The new church is only a replica, but to the hundreds of worshipers and tourists who made their way through the forest to reach it, the structure is just as important as the 850-year-old edifice that stood on the spot five years ago.

Nearly 300 people showed up for an August consecration service for the rebuilt Fantoft stave church, outside the coastal city of Bergen, Norway. The building holds only 66.

"There was a feeling of victory," says Arne Droi, a staff member and guide for the church. "It was a very happy day for everyone."

Everyone, that is, except perhaps those responsible for burning the church to the ground. On June 6, 1992, an arsonist poured gasoline on the tarred pine walls of the church and set it ablaze. In 20 minutes, the Viking-built structure had collapsed into charred remains.

SATANISTS BLAMED: Police and the owners of the church attribute the fire to Varg Vikernes, a Satanist-nationalist musician serving 21 years for murdering a rival musician and for setting four other church fires.

"People got very angry and very sad, but a lot were saying we shouldn't be angry because then the Satanists would have won," says Droi. "We wanted to show that they can destroy the church but not the message."

Norway's stave churches are the country's most recognizable national treasures. Built by the same carpenters who built the great Viking ships, they meld Norse imagery—such as dragon heads, snakes, and vines—with Christian symbols. Only 28 of the churches, which numbered between 800 and 1,100 in the twelfth century, remain.

In all, 22 historic churches have been destroyed by arson since 1992, including Holmenkollen Chapel, where the late King Olav V and his family had attended. The epidemic grew so rampant two years ago—during the 1,000th anniversary of Christianity coming to Norway—that church volunteers stayed at the structures to watch for arson attacks (CT, July 17, 1995, p. 60). Almost all the burnings have been attributed to a small but zealous group of Satanist-nationalists and their followers.

Norway's brand of Satanism adds a focus on ancient Norse gods and Viking practices, emphasizing the obliteration of Christianity from Norway.

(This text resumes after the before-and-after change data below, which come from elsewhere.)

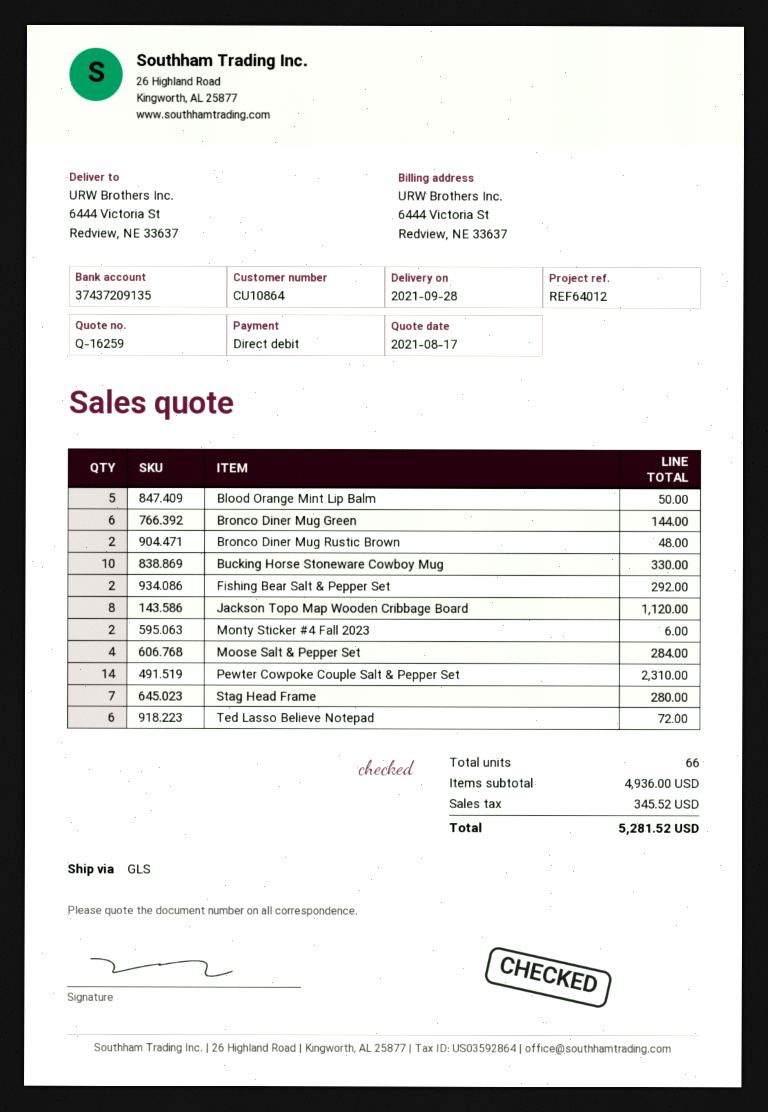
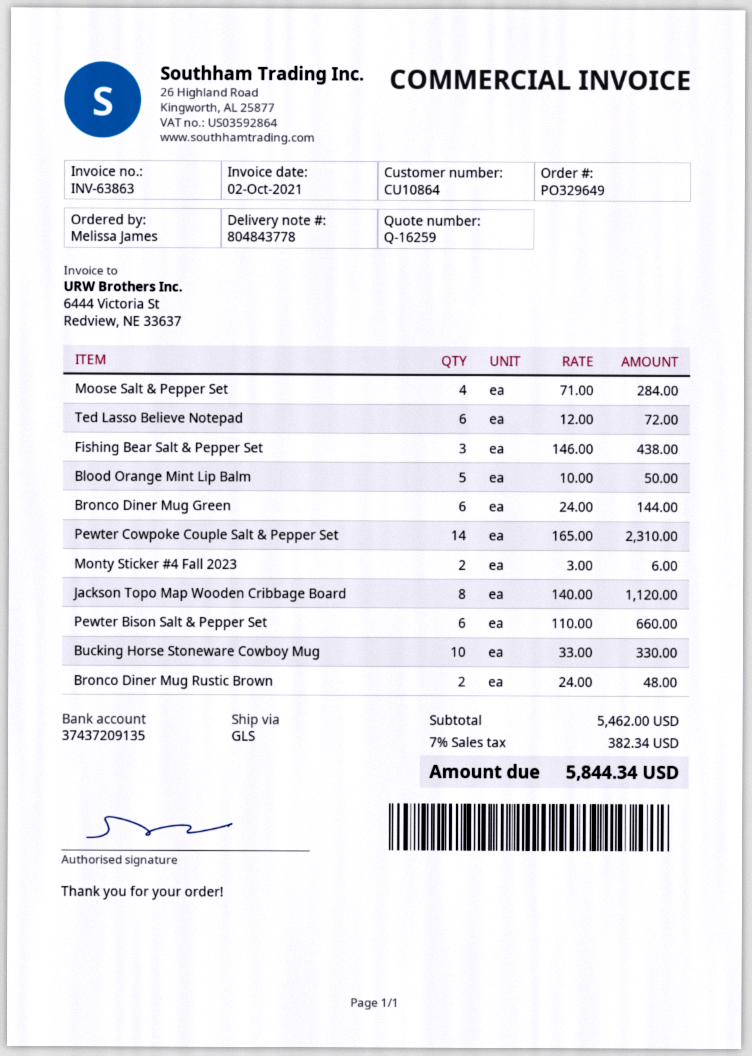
Fishing Bear Salt & Pepper Set: 2 for 292.00 -> 3 for 438.00
Stag Head Frame: 7 for 280.00 -> none
Pewter Bison Salt & Pepper Set: none -> 6 for 660.00
subtotal: 4936.00 -> 5462.00
tax: 345.52 -> 382.34
total: 5281.52 -> 5844.34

Its leaders and spokespeople are, as in the case of Vikernes, musicians in "black metal" bands.

Vikernes, the 24-year-old sole member of the band Burzum (Norwegian for "Darkness"), is a hero among black metal fans, both in Norway and around the world. Dozens of fans have devoted Web pages to him and to his band. The night after his conviction, two more churches were set ablaze.

"We support Christianity because it oppresses people, and we burn churches to make it stronger," Vikernes told the music magazine Kerrang! before his conviction. "We can then eventually make war with it." After the Fantoft burning, he released an album called Aske ("Ash").

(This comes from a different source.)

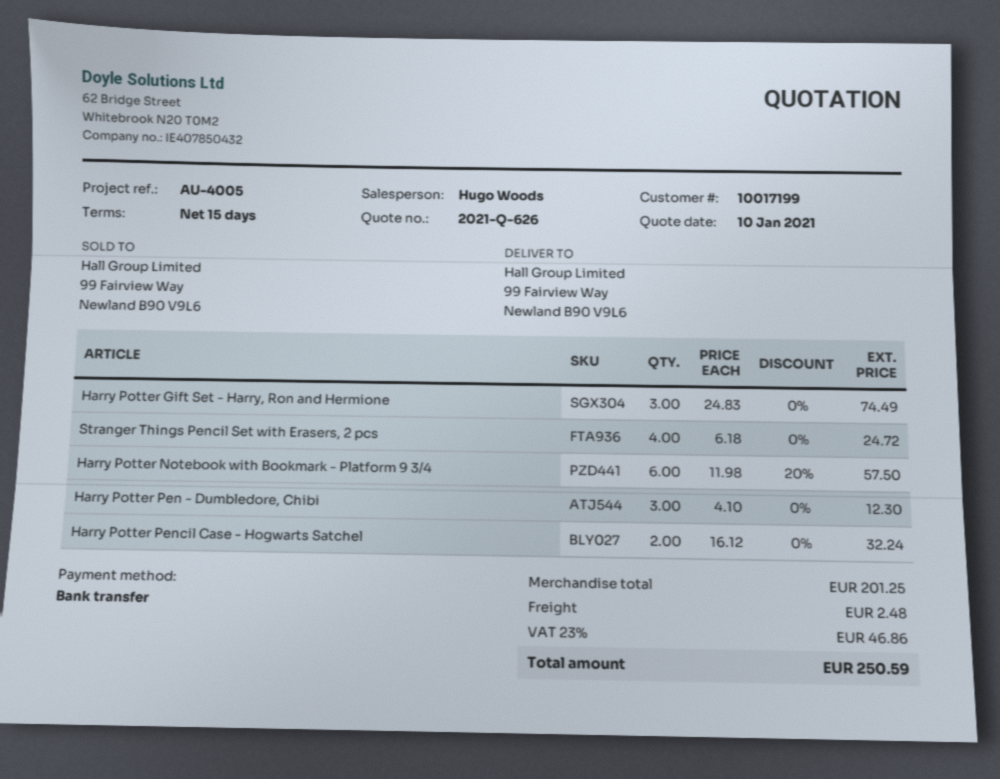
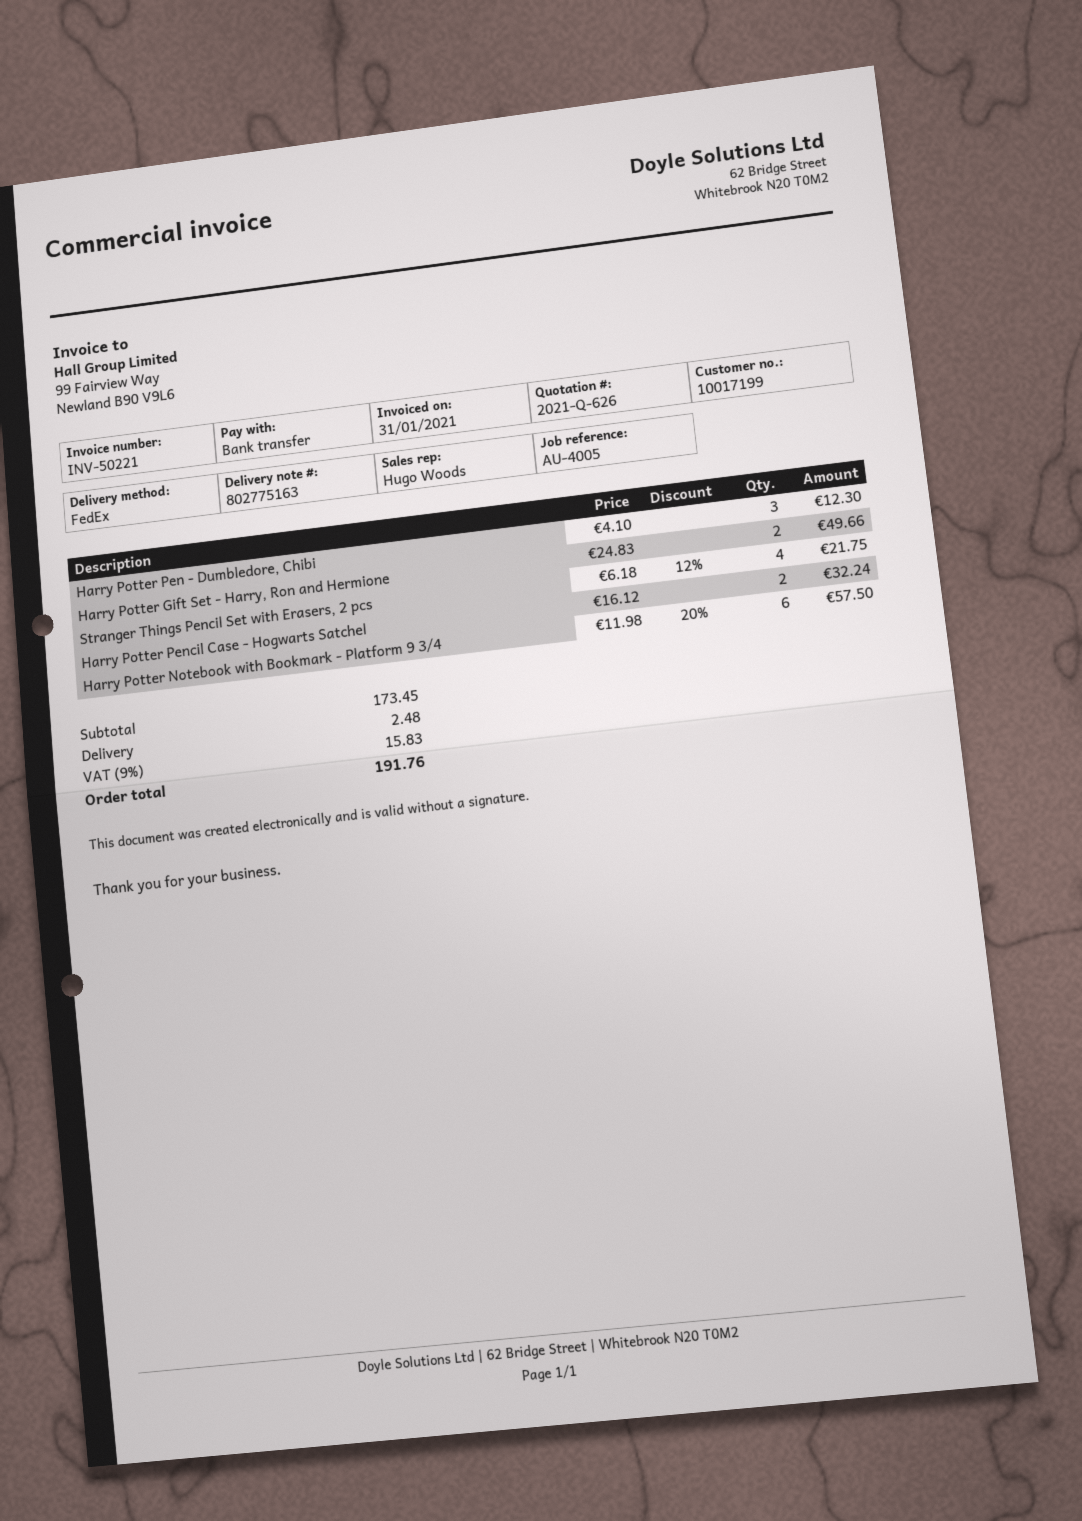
Harry Potter Gift Set - Harry, Ron and Hermione: 3 x 24.83 = 74.49 -> 2 x 24.83 = 49.66
Stranger Things Pencil Set with Erasers, 2 pcs: 4 x 6.18 = 24.72 -> 4 x 6.18 - 12% = 21.75
subtotal: 201.25 -> 173.45
tax: 23% = 46.86 -> 9% = 15.83
total: 250.59 -> 191.76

Fliers for the album depicted a burning church, and the product came complete with lighters. He released another album in September—from prison.

HISTORIC ROLE REMEMBERED: Though 90 percent of Norwegians are members of the Lutheran state church, only 3 percent attend services.

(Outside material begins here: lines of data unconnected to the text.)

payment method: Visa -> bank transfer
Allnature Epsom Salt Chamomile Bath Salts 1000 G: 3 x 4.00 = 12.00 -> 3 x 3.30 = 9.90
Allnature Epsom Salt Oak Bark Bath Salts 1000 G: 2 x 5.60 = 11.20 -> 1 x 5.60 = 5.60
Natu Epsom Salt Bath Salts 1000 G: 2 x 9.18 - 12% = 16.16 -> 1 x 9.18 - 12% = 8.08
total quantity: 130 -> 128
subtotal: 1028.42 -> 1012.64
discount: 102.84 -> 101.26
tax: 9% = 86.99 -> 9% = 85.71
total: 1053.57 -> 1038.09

"It is difficult to say statistically that the burnings have brought more people back to the churches," says Henning Horn, president of Norwegian Holding, which owns the Fantoft stave church. "But people's focus on the church has definitely increased. It has been a real eye-opener."

Horn says the public outcry to rebuild the burned churches demonstrates Norwegian affinity for what the buildings represent over the historicity or age of the structures themselves.

The 22 destroyed churches have been or are being rebuilt, all but two of them with state funds. Fantoft stave church has been reconstructed by the private company Norwegian Holding. Holmenkollen Chapel, a major tourist attraction, has been rebuilt with donations.

Ole-Johan Minde, who, with his partner Hulldor Skaatun, rebuilt most of the Fantoft stave church by hand, found the four-year process especially difficult given the lack of blueprints or plans for the building, originally constructed in 1150, then moved to its present location in 1883.

"We measured and marked the few parts that survived the fire so that we could have an idea of how to start rebuilding," Minde says. "Then we put the parts in a shed down the hill. By the next morning, someone had come and burnt the shed." Only the original doorframe survived.

The church, rebuilt with wood from 400-year-old pine trees, closed for the winter on September 15, though weddings are performed every weekend. When it reopens for tourists and worshipers next May, it will attract between 150 and 200 visitors a day.

"We cannot heat a building like this without seriously damaging the wood," Horn says. "Centuries ago worshipers would have used the church in the winter. But people today need heat."

The arsons appear to have stopped for now, but Church of Norway Bishop Andreas Aarflot still advises all churches to increase their security.

"I used to come by before the church would open, and there would be people camping on the church steps, enjoying the history," says Minde, caretaker of the church for 25 years. Gesturing to the alarmed, barbed-wire gate, he finishes his thought. "I guess people can't do that anymore."